Boyhood – Critique du film de Richard Linklater
22 février 2015 0 Par Louis-Philippe Coutu-Nadeau 22 février, 2015 @ 0:06:18Boyhood raconte l’histoire de Mason, un enfant qui atteindra l’âge adulte après un passage forcé à travers l’adolescence. Pour ce faire, au rythme de quelques jours par année entre mai 2002 et août 2013, le réalisateur Richard Linklater a filmé l’acteur Ellar Coltrane de son septième anniversaire jusqu’à son dix-neuvième. Du jamais vu dans l’histoire du cinéma de fiction!

Douze années résumées en 165 minutes. L’unicité de ce défi, relevé de main de maître par Linklater, comportait son lot de risques. Comment mener à bon port ce projet de film fleuve avec moins de cinq millions de dollars de budget? Nul doute qu’il n’y avait aucune place à l’erreur ni à l’excès, au tournage comme au montage. Durant le film, Mason se développe une passion pour la photographie argentique et immortalise sur pellicule des photographies de l’être humain, à l’image du cinéaste qui a opté pour le format 35 mm pour en faire le même usage.
Ellar Coltrane (qui avait six ans au moment de son audition) est criant de vérité dans la peau du protagoniste, supporté par Patricia Arquette (la mère) et Ethan Hawke (le père) au sommet de leur talent. Patricia Arquette a d’ailleurs remporté l’Oscar de la meilleur actrice de soutien et le Golden Globe de la meilleure actrice dans un second rôle. Pour jouer Samantha, la sœur de Mason, le réalisateur a confié le rôle à sa propre fille, Lorelei Linklater. Elle débute en force dans sa scène introductive où elle chante et danse Oops!… I Did It Again de Britney Spears, mais elle perd de son aplomb et paraît un peu désintéressée à mesure qu’elle grandit. Le reste de la distribution ne ramasse pas les miettes, en particulier ceux qui personnifient les prétendants alcooliques de la mère monoparentale.




L’écran transcende son sens propre de surface dès que les premières images de l’incipit y sont projetées (au cinéma) ou diffusées (à la télévision), acquérant ainsi le sens figuré de miroir tellement nous nous reconnaissons dans les personnages, les dialogues et les événements. Nous faisons l’expérience de la jeunesse par le prisme des yeux de Mason qui accède au statut de figure universelle pour chacun des (télé)spectateurs.
Ce point de vue subjectif, à hauteur de trois pommes pour ainsi dire, nous rappelle ces étapes fondamentales qui caractérisent les aléas de l’existence : le premier baiser, le retour d’un père absent, la première bière, l’intimidation au secondaire, le premier échec amoureux, le jour de la graduation, j’en passe et des meilleurs. Cette identification donne essor à la résurrection de nos propres souvenirs, bons ou mauvais.

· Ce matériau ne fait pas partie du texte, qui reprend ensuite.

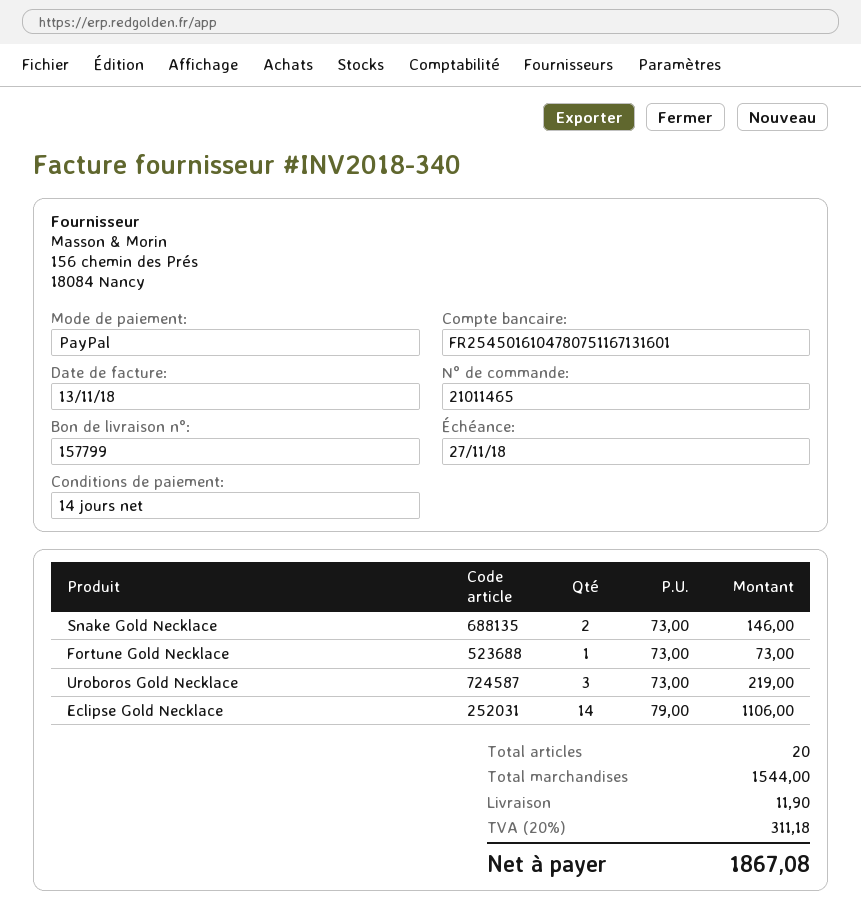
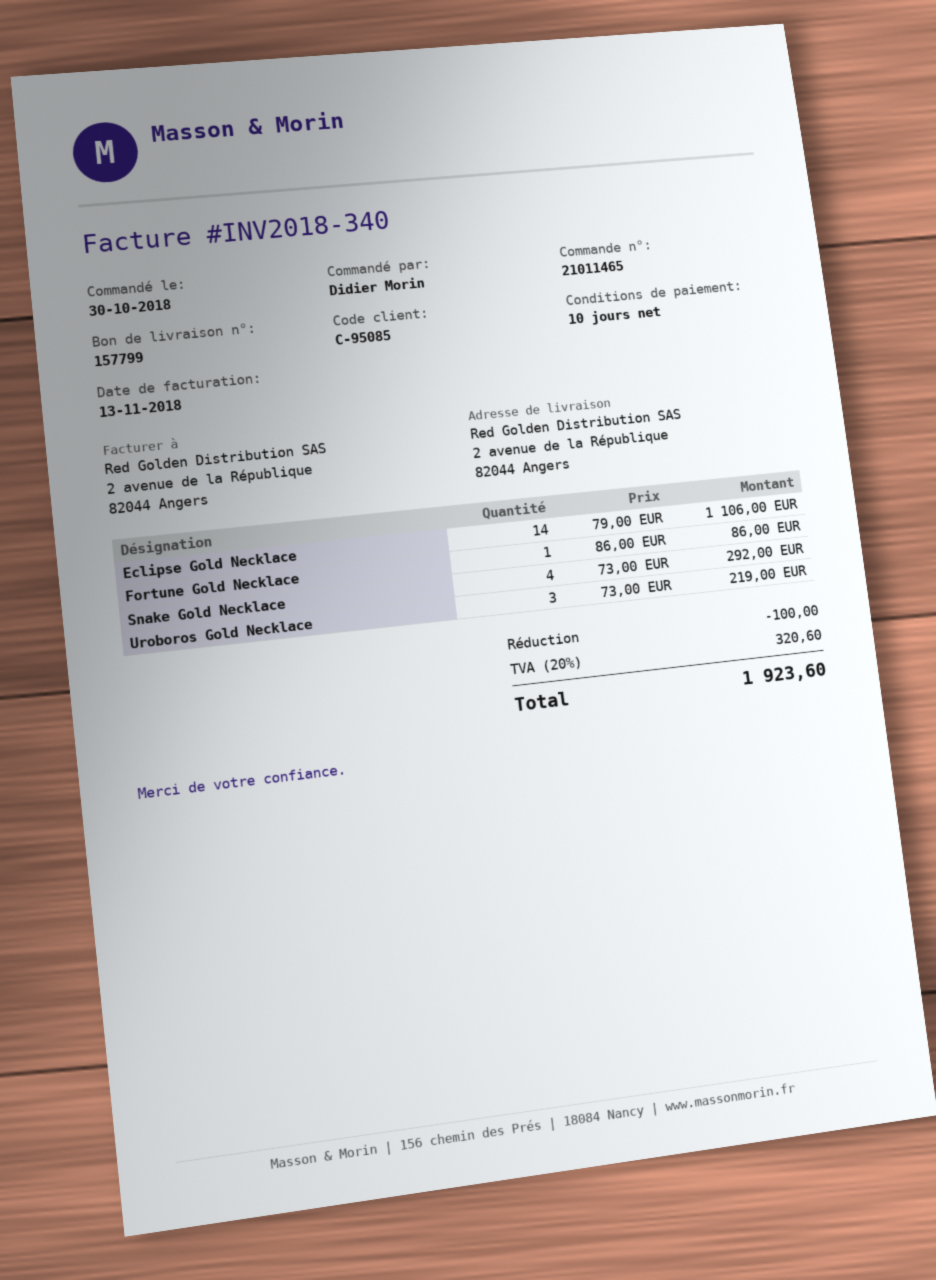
payment terms: 14 days -> 10 days
Snake Gold Necklace: 2 x 73.00 = 146.00 -> 4 x 73.00 = 292.00
Fortune Gold Necklace: 1 x 73.00 = 73.00 -> 1 x 86.00 = 86.00
discount: none -> 100.00
shipping: 11.90 -> none
tax: 20% = 311.18 -> 20% = 320.60
total: 1867.08 -> 1923.60

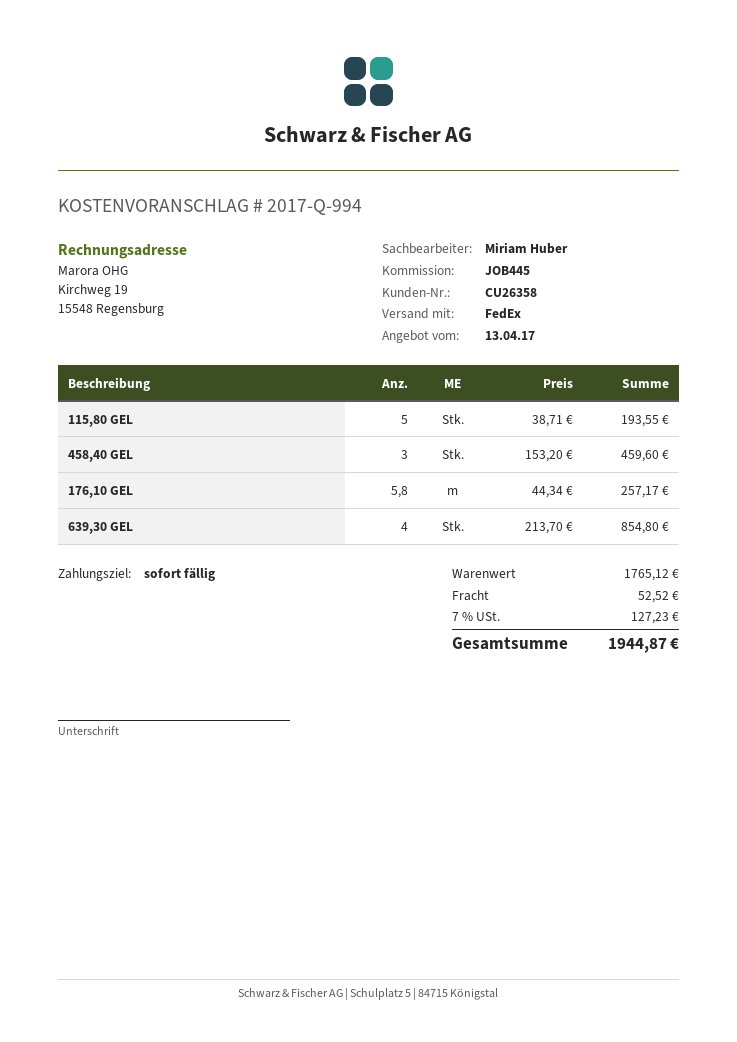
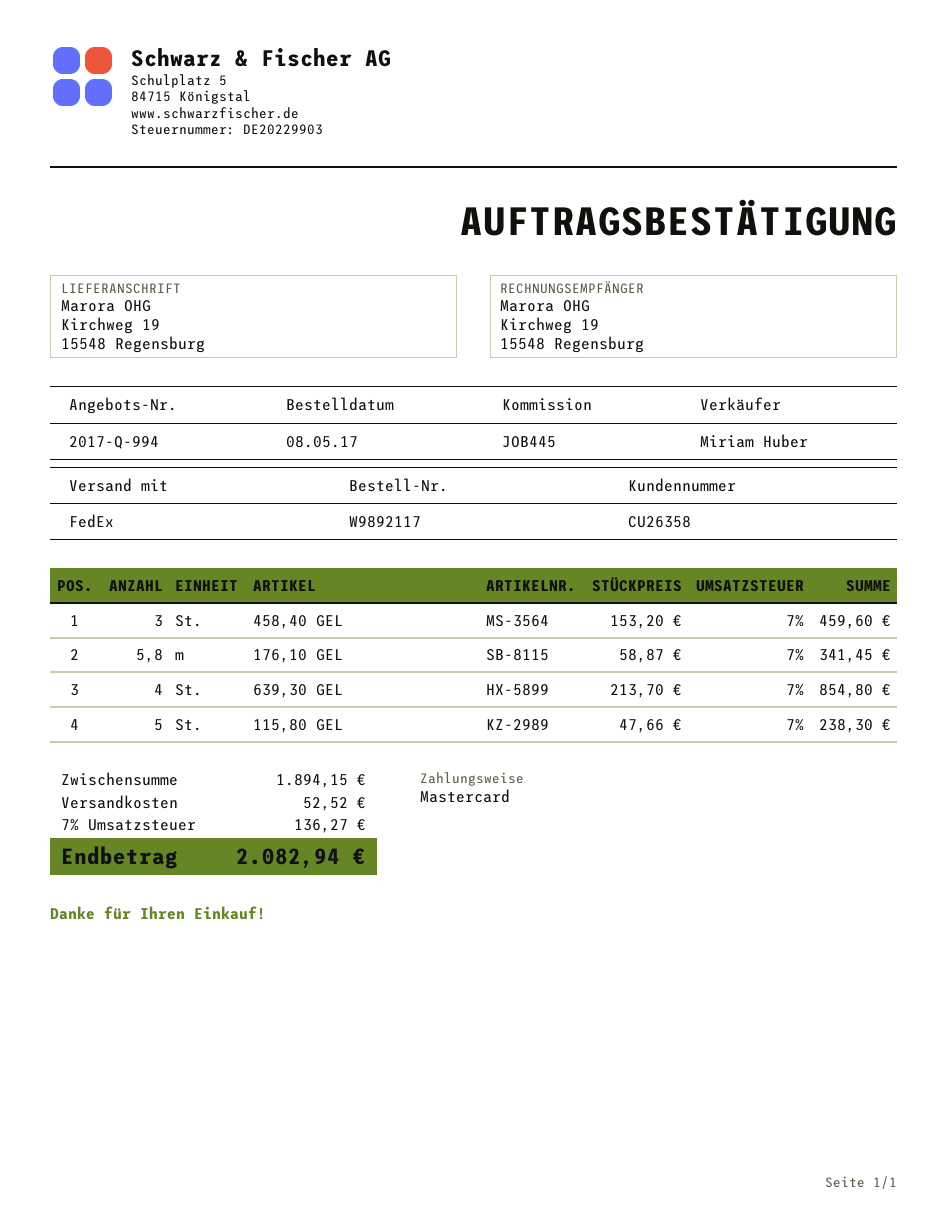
115,80 GEL: 5 x 38.71 = 193.55 -> 5 x 47.66 = 238.30
176,10 GEL: 5.8 x 44.34 = 257.17 -> 5.8 x 58.87 = 341.45
subtotal: 1765.12 -> 1894.15
tax: 7% = 127.23 -> 7% = 136.27
total: 1944.87 -> 2082.94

Nombre de moments nous font prendre conscience que le temps s’est écoulé sous nos yeux ébahis et que les personnages ont grandi/vieilli sans que nous nous en apercevions. Le film tient donc compte de l’inéluctabilité du temps qui passe et de l’éphémérité de la vie. En voici trois exemples représentatifs :
1- La mère lit Harry Potter and the Chamber of Secrets (le 2e tome) à Mason et Samantha avant l’heure du dodo. Quelques années plus tard, ils assistent au lancement du roman Harry Potter and the Half-Blood Prince (le 6e tome).
2- Alors qu’un ouvrier répare un drain d’égout autour de la maison, la mère lui lance avant de partir qu’il est intelligent et qu’il devrait faire des études. Plusieurs années plus tard, alors que la mère est au restaurant avec ses enfants, ce même homme vient la remercier d’avoir changé sa vie. Il a suivi son conseil de suivre des cours et désormais il est un des gérants de l’établissement en voie de terminer son diplôme.
3- Durant la dernière scène du film au Big Bend National Park, Mason rencontre Nicole (Jessi Mechler). Le dernier plan montre un échange de regard lourd de sens, suggérant peut-être qu’ils vivront heureux et auront beaucoup d’enfants. Cette rencontre fait d’ailleurs écho à la petite Nicole de l’école élémentaire qui a fait passer un papier dans la classe jusqu’à Mason, fraîchement rasé. Il y est écrit : « Mason, I think your hair looks kewl! Nicole ». Est-ce la même Nicole? La réponse nous appartient.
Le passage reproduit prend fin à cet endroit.